Our programming kicked off with Story Cart voter registration events that built upon the summer’s Story Cart: Trust and the Vote campaign. Our graduate fellows spoke to continuing and first-time voters in the months before an historic presidential election. We brought DoSomething, a national youth-driven civic engagement organization, to campus to talk to UWM students about the issues that matter most to them.
We turned the Trust and the Vote initiative into a multi-media exhibition showcasing interviews collected by our Story Cart fellows. We also partnered with MKElevate to produce an adaptable pop-up exhibition that is currently touring community centers across Milwaukee.
We walked the grounds of Lynden Sculpture Garden with Slow Growing in the Time of Trees. Members of the collaboratory and Lynden introduced us to trees, mushrooms, and trees becoming chairs.
We revived 6.5 Minutes With…C21, our in-house podcast, which had been dormant since May 2023, and produced seven episodes and even made a special episode for an immersive listening session at the UWM Planetarium.

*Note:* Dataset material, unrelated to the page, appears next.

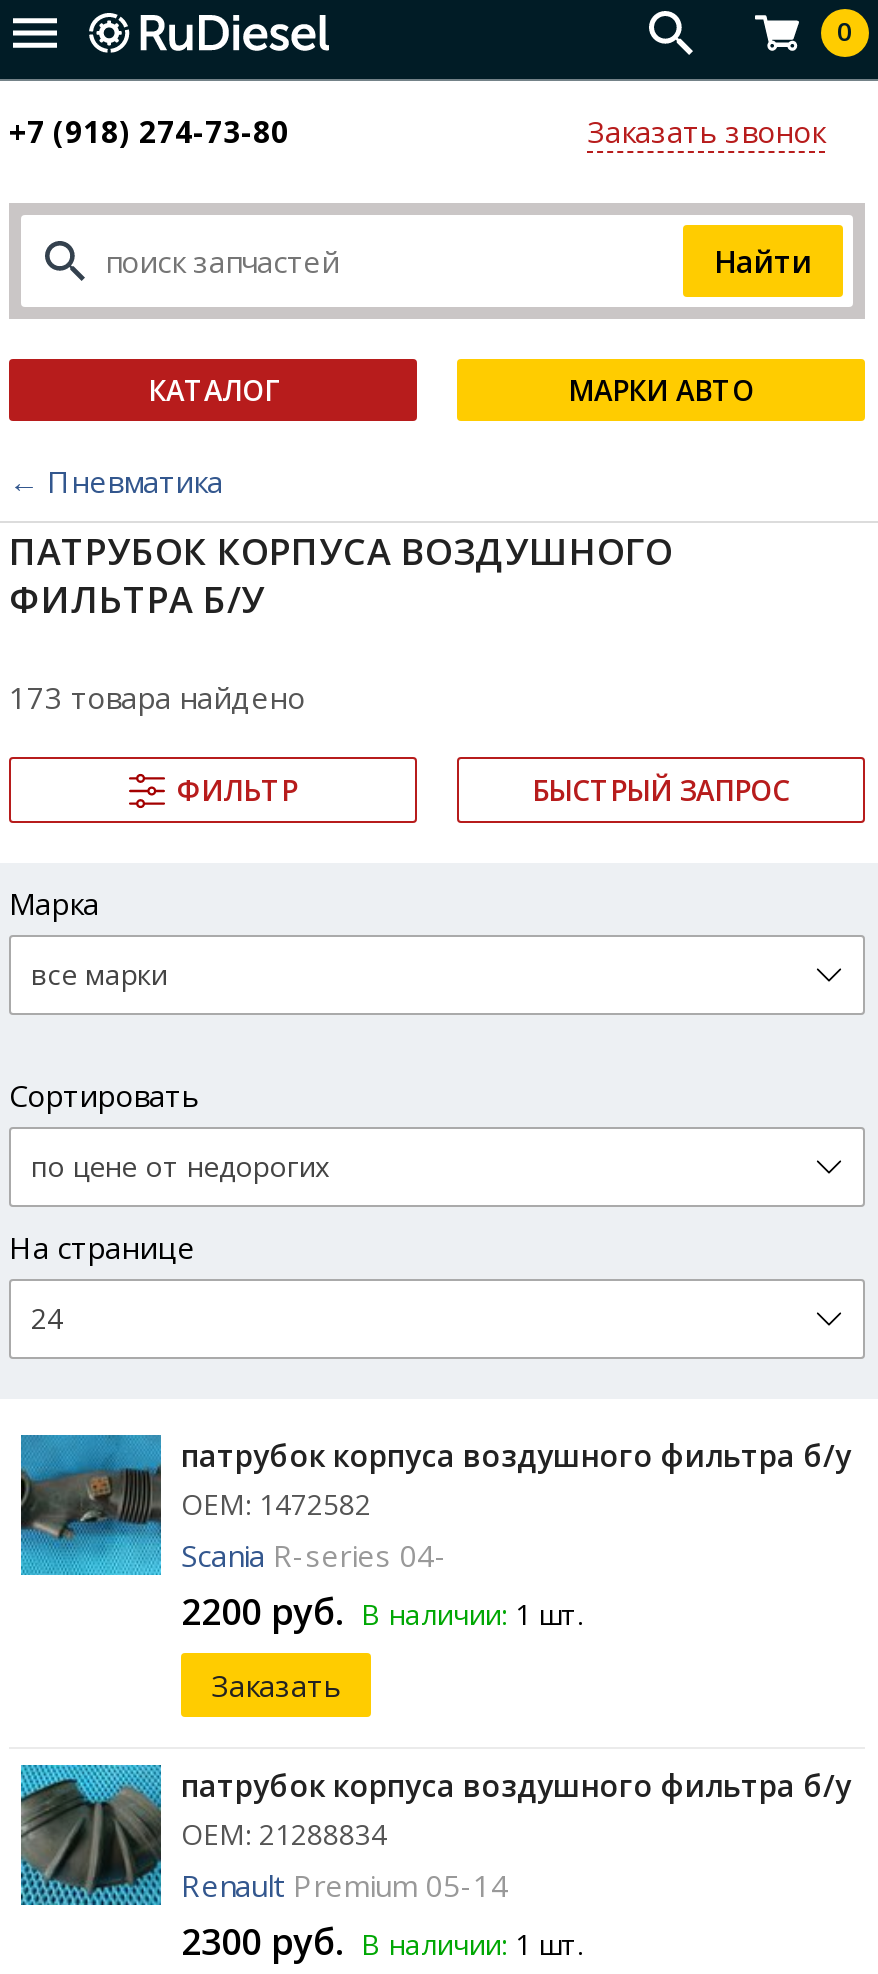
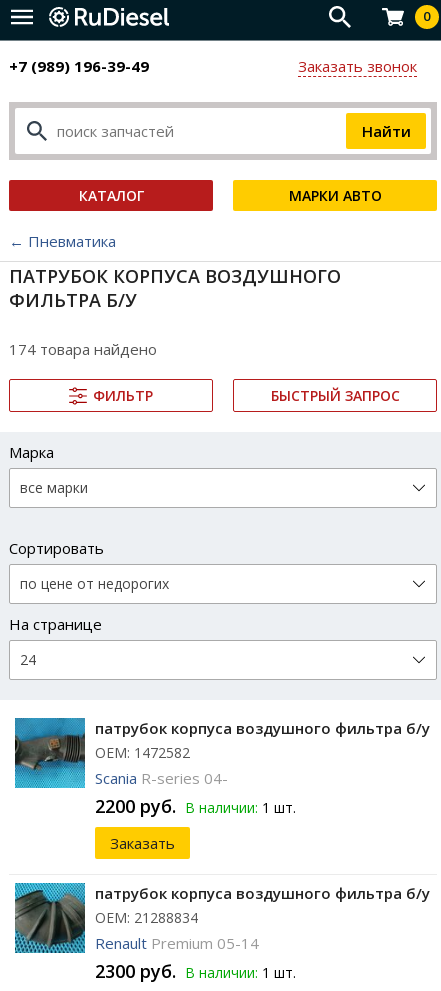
- +7 (918) 274-73-80
+ +7 (989) 196-39-49

- 173 товара найдено
+ 174 товара найдено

We also revived the UW System Faculty Lecture Series with a virtual lecture by UWM Assistant Professor Derek Handley, who presented research related to his new book Struggle for the City: Rhetorics of Citizenship and Resistance in the Black Freedom Movement.
Members of the Muslim Milwaukee Project, a C21-sponsored working group, invited Milwaukee artists Amal Azzam and Liala Amin to C21 to discuss recent instances of censorship of their work within Milwaukee.
Slow Growing in the Time of Trees returned to Lynden Sculpture Garden with artist Daniel Minter, who led a walk-and-talk tour of his Lynden installation, followed by a wood carving workshop.
C21 hosted two nature-inspired workshops. Kate Beutner of Slow Growing in the Time of Trees led a collaborative writing exercise focused on fungi. C21 staff collaborated with Sociocultural Programming on a poetry and nature walk that celebrated poet Ada Limon’s visit to UWM.
AI and the Humanities, a C21-sponsored collaboratory, hosted a lecture by award-winning author Meghan O’Gieblyn. O’Gieblyn discussed the purpose of thinking in the age of machine learning, covering ground from the apparent thoughtlessness of Adolf Eichmann to bad AI recipe suggestions.
In our last big event of the year, C21 welcomed Kyle Whyte, the George Willis Pack Professor of Environment and Sustainability at the University of Michigan, to UWM for a lecture on Indigenous concepts of kinship and how they might model new approaches to environmental responsibility.
The academic year wrapped with a visit from the Strother School for Radical Attention. We learned about attention activism and put our Slow Knowing theme into practice through perception exercises and shared reflection. We loved it so much we’re going to build on this workshop in the coming year.
2024-25 may have been a challenging year, but enough friction starts a fire. As we prepare for 2025-26, the year of Slow Care, we are buoyed by a renewed dedication to our mission: to foster a community of thinkers bold enough to truly address the pressing issues of our time.